● **RECORDS**:
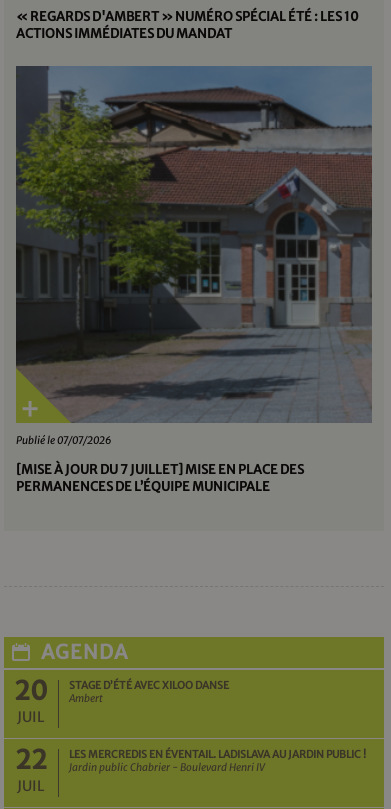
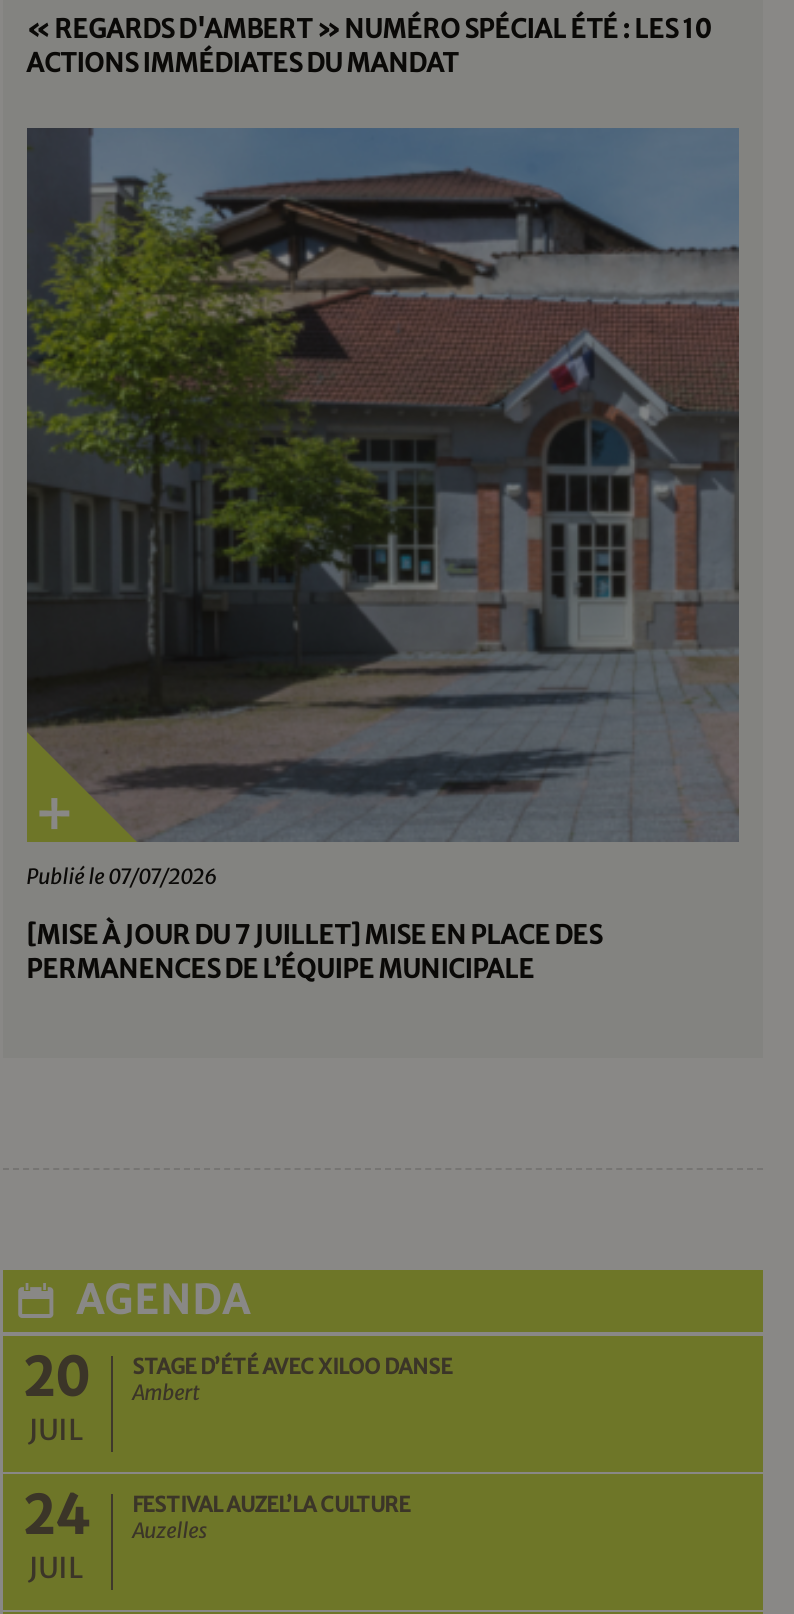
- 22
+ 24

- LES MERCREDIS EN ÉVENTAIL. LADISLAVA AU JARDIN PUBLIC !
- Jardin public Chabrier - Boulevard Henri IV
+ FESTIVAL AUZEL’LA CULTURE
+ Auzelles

* * *

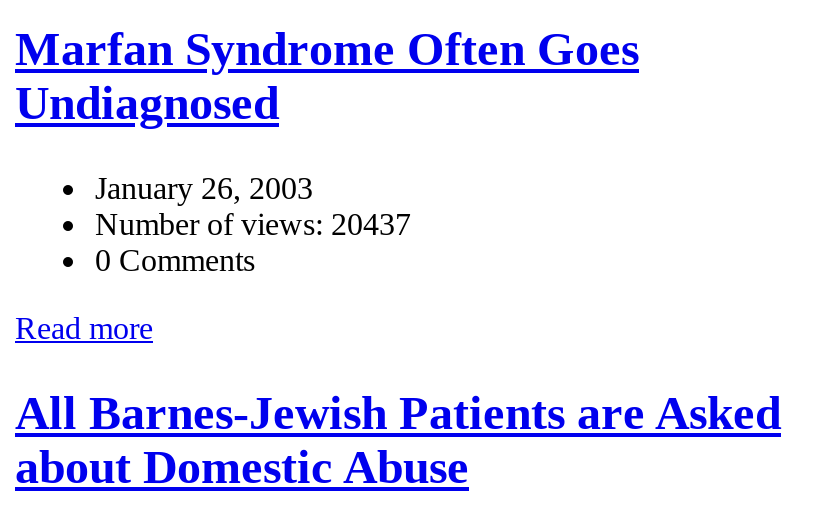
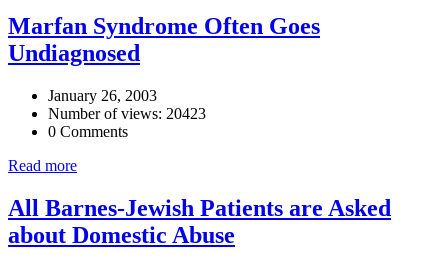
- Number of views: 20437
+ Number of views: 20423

● **EXERCISE REQUIREMENTS**: State the number of lines in the preceding entries that include the word "views". Provide nothing else.

● **SOLVED PROBLEM**: 2